Machine learning model for identifying duplicates

Nick Reilingh $organization over 7 years ago

Hey all,

Just wondering if this idea has ever been considered before. After spending a lot of my own time building a utility for creating "fuzzy match" scores between external and tessitura records, I've finally come to terms that, while useful, it still requires a lot of handholding, and to truly be as effective as a human operator would require a much larger level of complexity and branching logic. So, why not train a machine learning model to encapsulate all that complexity? This would also capitalize on all of the human work that people are already doing to merge dupes within Tessitura — this work could be leveraged to train such an ML model.

Parents

Tom Brown (Past Member) $organization over 7 years ago
Nick Reilingh

There are really two parts to this problem you are describing

Record Linkage

Duplicate resolution.

Where Record Linkage is finding the matching records. And Duplicate resolution is what to do about the duplicates once you found them.

In the latter item, some of the questions are how sure that you have a good record linkage. And how certain must you be in order to allow the computer to do the deduplication? Then which record do we keep and which do we delete and so forth.

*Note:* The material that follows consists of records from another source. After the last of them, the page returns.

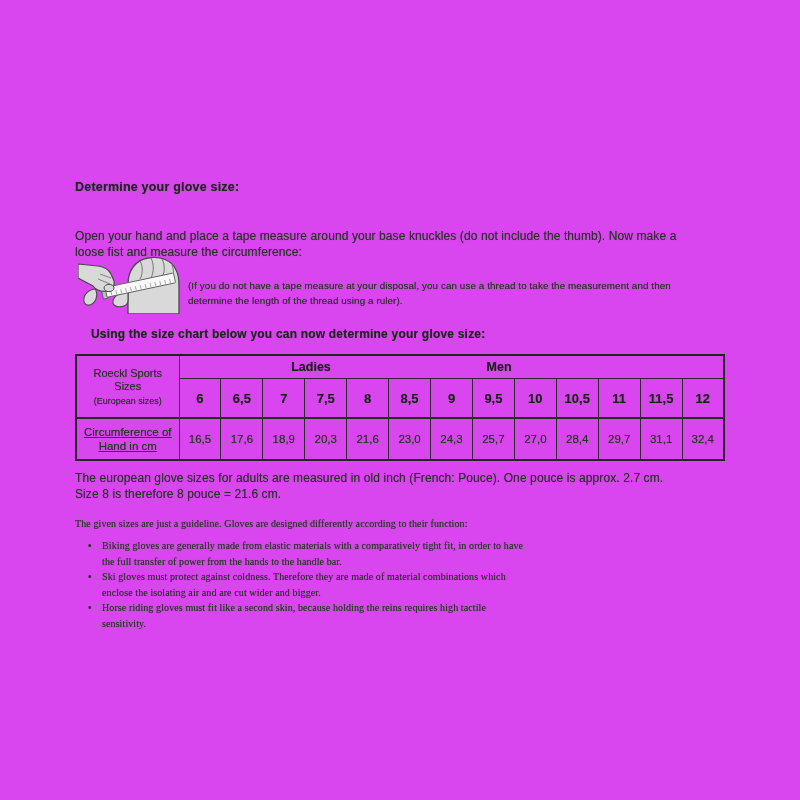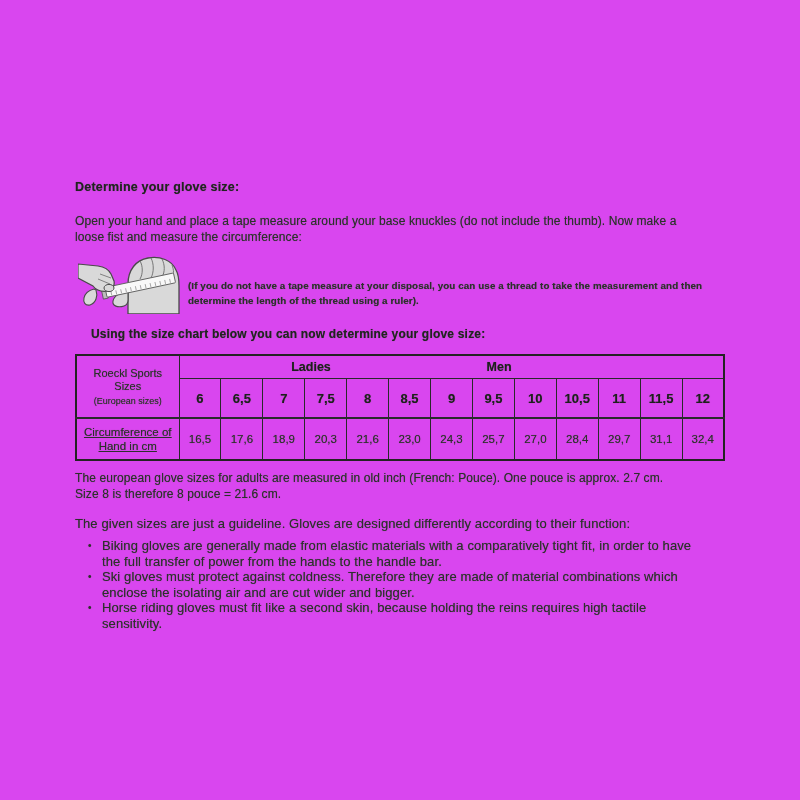--- a/index.html
+++ b/index.html
@@ -7,21 +7,21 @@
     position:relative; width:800px; height:800px; background:#d946ef;
     font-family:"Liberation Sans", sans-serif;
     color:#2e2e2e; overflow:hidden;
     text-shadow:0 0 0.7px rgba(80,80,80,0.85);
   }
   .abs { position:absolute; }
   .heading1 { font-size:12.5px; font-weight:bold; letter-spacing:0.2px; color:#222; }
   .heading2 { font-size:12px;  font-weight:bold; letter-spacing:0.2px; color:#222; }
   .body-line  { font-size:12px;  line-height:16px; letter-spacing:0.1px; white-space:nowrap; }
   .note-line  { font-size:9.8px; line-height:14.5px; letter-spacing:0.1px; white-space:nowrap; }
-  .small-line { font-size:13px; line-height:15.5px; letter-spacing:0.1px; white-space:nowrap; }
+  .small-line { font-size:10px; line-height:15.5px; letter-spacing:0.1px; white-space:nowrap;font-family:Liberation Serif, serif; }
 
   
   table.size-table { border-collapse:collapse; table-layout:fixed; border:2px solid #232323; }
   table.size-table td { border:1px solid #2a2a2a; text-align:center; vertical-align:middle; padding:0; }
   tr.r1 td { height:22px; }
   tr.r2 td { height:38px; font-weight:bold; font-size:13px; color:#1e1e1e; }
   tr.r3 td { height:40px; font-size:11.5px; border-top-width:2px; }
   td.corner { border-right-width:2px; }
   .corner-main { font-size:11px; line-height:13px; white-space:pre-line; }
   .corner-sub  { font-size:9px;  line-height:12px; margin-top:2px; }
@@ -37,21 +37,21 @@
   .bullet-dot  { width:14px; flex:0 0 14px; font-size:10px; line-height:15.5px; text-align:left; }
   .bullet-text { flex:1; }
 </style>
 </head>
 <body>
 
 <div class="page">
 
   <div class="abs heading1" style="left:75px; top:180px;">Determine your glove size:</div>
 
-  <div class="abs" style="left:75px; top:213px;">
+  <div class="abs" style="left:75px; top:228px;">
     <div class="body-line">Open your hand and place a tape measure around your base knuckles (do not include the thumb). Now make a</div>
     <div class="body-line">loose fist and measure the circumference:</div>
   </div>
 
   <div class="abs" style="left:78px; top:248px; width:104px; height:66px;">
     <svg width="104" height="66" viewBox="0 0 104 66">
 
       <path d="M50,66 L50,36 C50,22 58,12 70,10 C82,8 94,12 98,22 C101,27 101,32 101,38 L101,66 Z" fill="#d9d9d9" stroke="#4a4a4a" stroke-width="1.3"></path>
 
       <path d="M62,13 C65,18 65,26 62,31 M73,10 C76,16 76,24 73,30 M84,11 C87,17 87,24 84,29 M94,17 C96,22 96,27 94,31" fill="none" stroke="#6a6a6a" stroke-width="0.9"></path>
@@ -65,21 +65,21 @@
       </g>
 
       <path d="M0,16 L20,18 C27,19 31,22 33,26 L36,33 C37,38 34,42 30,43 C24,44 18,42 15,38 L0,30 Z" fill="#d9d9d9" stroke="#4a4a4a" stroke-width="1.2"></path>
       <path d="M22,26 L33,30 M20,31 L32,36" fill="none" stroke="#6a6a6a" stroke-width="0.8"></path>
       <ellipse cx="31" cy="40" rx="5" ry="3.6" fill="#d9d9d9" stroke="#4a4a4a" stroke-width="1"></ellipse>
 
       <path d="M18,42 C20,48 18,55 12,57 C7,58 5,54 6,50 C7,45 12,42 16,41 Z" fill="#d9d9d9" stroke="#4a4a4a" stroke-width="1.1"></path>
     </svg>
   </div>
 
-  <div class="abs" style="left:188px; top:279px;font-weight:bold;">
+  <div class="abs" style="left:188px; top:279px;">
     <div class="note-line">(If you do not have a tape measure at your disposal, you can use a thread to take the measurement and then</div>
     <div class="note-line">determine the length of the thread using a ruler).</div>
   </div>
 
   <div class="abs heading2" style="left:91px; top:327px;">Using the size chart below you can now determine your glove size:</div>
 
   <table class="size-table abs" style="left:75px; top:354px; width:650px;">
     <colgroup>
       <col style="width:103px">
       <col>

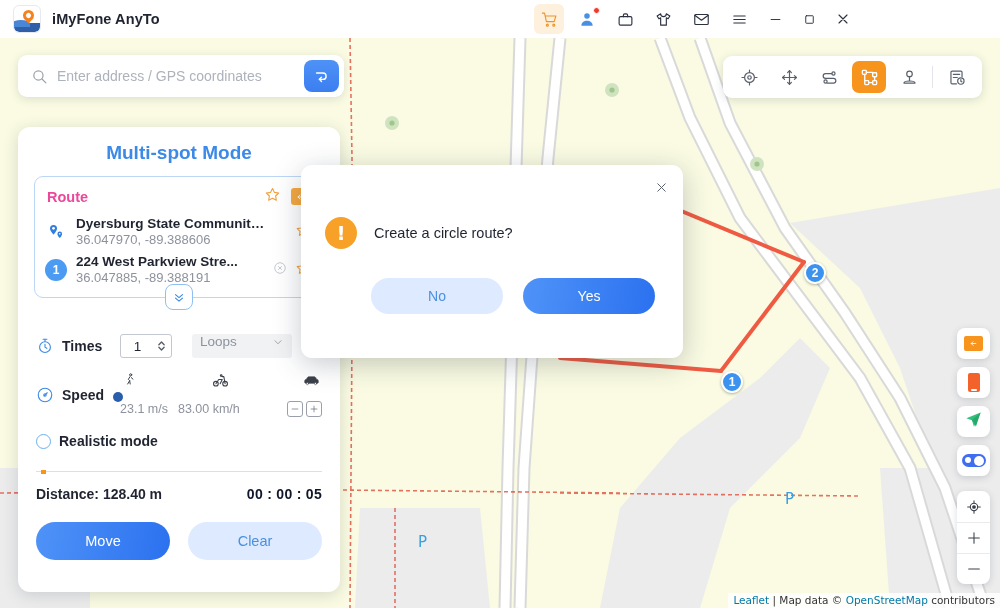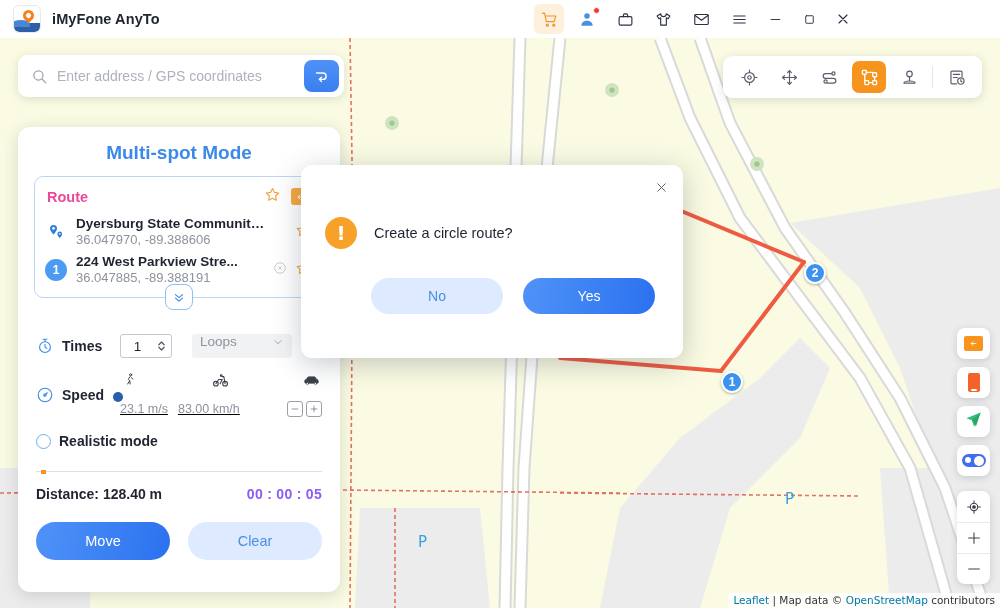--- a/index.html
+++ b/index.html
@@ -179,21 +179,21 @@
   .loops-select {
     margin-left: 20px; width: 100px; height: 24px; background: #f1f2f4;
     border-radius: 3px; display: flex; padding: 0 8px;
   }
   .loops-text { font-size: 13.5px; color: #8d929c; }
   .loops-caret { margin-left: auto; }
   .loops-caret svg { stroke: #8d929c; fill: none; stroke-width: 1.6; stroke-linecap: round; stroke-linejoin: round; }
 
   .speed-block { display: flex; align-items: center; margin-top: 14px; }
   .speed-left { width: 84px; display: flex; align-items: center; flex: none; }
-  .speed-right { flex: 1; position: relative; text-decoration: underline; }
+  .speed-right { flex: 1; position: relative; }
   .mode-icons { display: flex; justify-content: space-between; padding: 0 2px 3px 2px; }
   .mode-icons svg { stroke: #3b4049; fill: none; stroke-width: 1.5; stroke-linecap: round; stroke-linejoin: round; }
   .slider-track { height: 1.5px; background: #2a5dab; position: relative; }
   .slider-thumb {
     position: absolute; right: -3px; top: -4px; width: 10px; height: 10px;
     border-radius: 50%; background: #2a5dab;
   }
   .speed-values { display: flex; align-items: center; margin-top: 5px; }
   .sv { font-size: 12.5px; color: #8d929c; }
   .sv + .sv { margin-left: 10px; }
@@ -218,21 +218,21 @@
     transform: rotate(-45deg);
   }
   .progress-pin .head:after {
     content:""; position:absolute; left:3.3px; top:3.3px; width:4px; height:4px;
     background:#fff; border-radius:50%;
   }
   .progress-pin .base { position:absolute; left: 3px; top: 12px; width: 5px; height: 4px; background: #f7941e; }
   .progress-line { height: 1px; background: #dcdfe4; margin-top: 4px; }
   .stats { display: flex; align-items: center; margin: 14px 18px 0 18px; }
   .distance { font-size: 14px; font-weight: bold; color: #1f2430; }
-  .elapsed { margin-left: auto; font-size: 14px; font-weight: bold; color: #8b5cf6; letter-spacing: .3px; }
+  .elapsed { margin-left: auto; font-size: 14px; font-weight: bold; color: #0f172a; letter-spacing: .3px; }
   .actions { display: flex; gap: 18px; margin: 20px 18px 0 18px; }
   .btn {
     flex: 1; height: 38px; border-radius: 19px; border: 0;
     font-size: 14.5px; font-family: "Liberation Sans", sans-serif; cursor: pointer;
   }
   .btn.primary { background: linear-gradient(100deg,#4f93f8,#2b71ef); color: #fff; }
   .btn.secondary { background: #ddeaff; color: #4a90e2; }
 
   
   .map-toolbar {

Once we have a model or method that has found Linked records. The approach would be to allow the computer to automatically de-dup records that have a high certainty of a match. Then ask humans to supervise a group of lower certainly matches. With the understanding at some point, you just have to give up. I do agree that for the second problem duplicate resolution we might be able to create a model to decide what to do about duplicate based on what humans do about the duplicates as stored in the Tessitura Database. If we can reconstruct the state of the records at the time of the merge.

For the first problem,

Record Linkage I believe that the folks at BAM looked into this and found an R Library that looks useful. I'm not clear if this is the library or not https://cran.r-project.org/web/packages/RecordLinkage/index.html https://journal.r-project.org/archive/2010-2/RJournal_2010-2_Sariyar+Borg.pdf.

The tool Knime has a de-deduplication sample or two that are part of their tutorial demonstrations. It is not mature enough to do a database of hundreds of thousands or millions of customers. If I remember the record blocking approach was not very sophisticated enough to work with large datasets.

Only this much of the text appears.